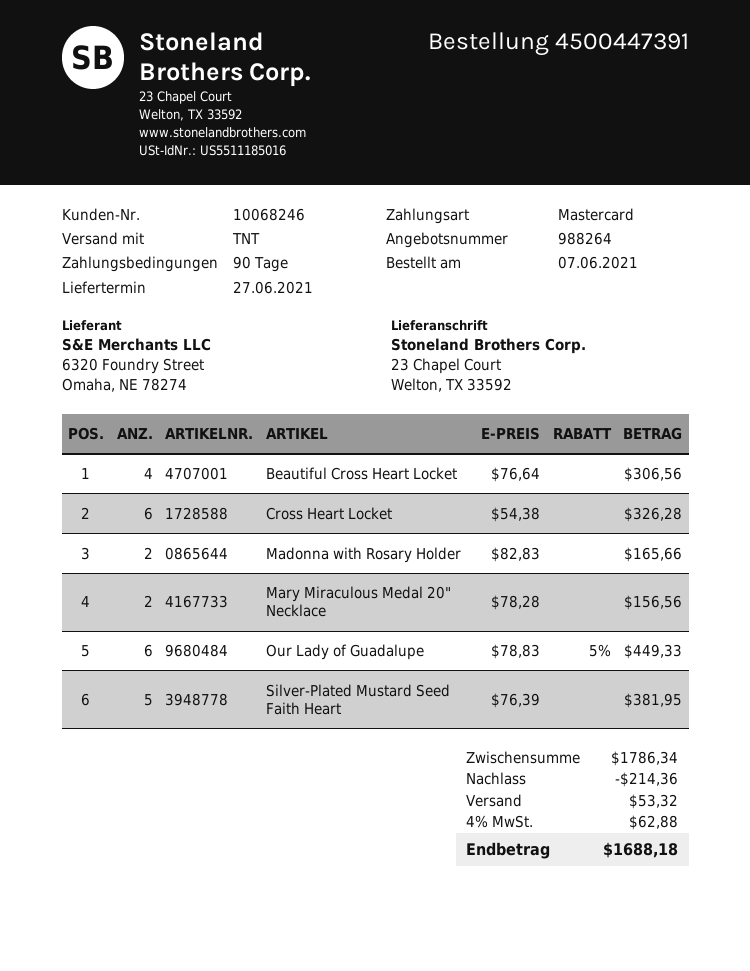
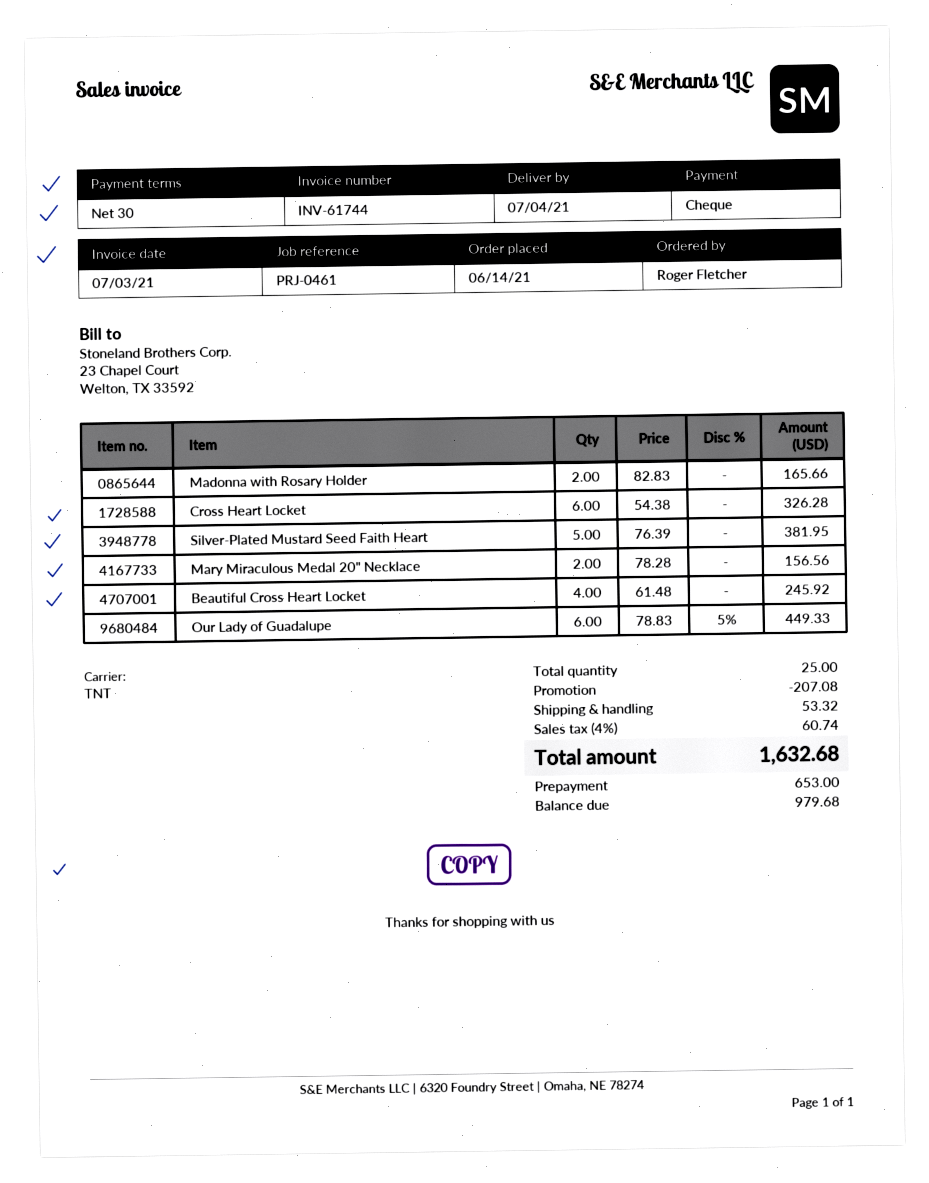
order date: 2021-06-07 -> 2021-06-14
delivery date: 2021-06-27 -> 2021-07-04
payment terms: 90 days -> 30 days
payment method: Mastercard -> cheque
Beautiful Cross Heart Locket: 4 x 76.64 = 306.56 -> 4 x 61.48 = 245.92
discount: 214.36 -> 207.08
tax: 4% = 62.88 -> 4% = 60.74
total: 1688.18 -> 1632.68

= = = = = = =

_WHAT TO DO_
Copy, from the data above, every line where the word "date" appears.

_ANSWER FOR THIS EXERCISE_
order date: 2021-06-07 -> 2021-06-14
delivery date: 2021-06-27 -> 2021-07-04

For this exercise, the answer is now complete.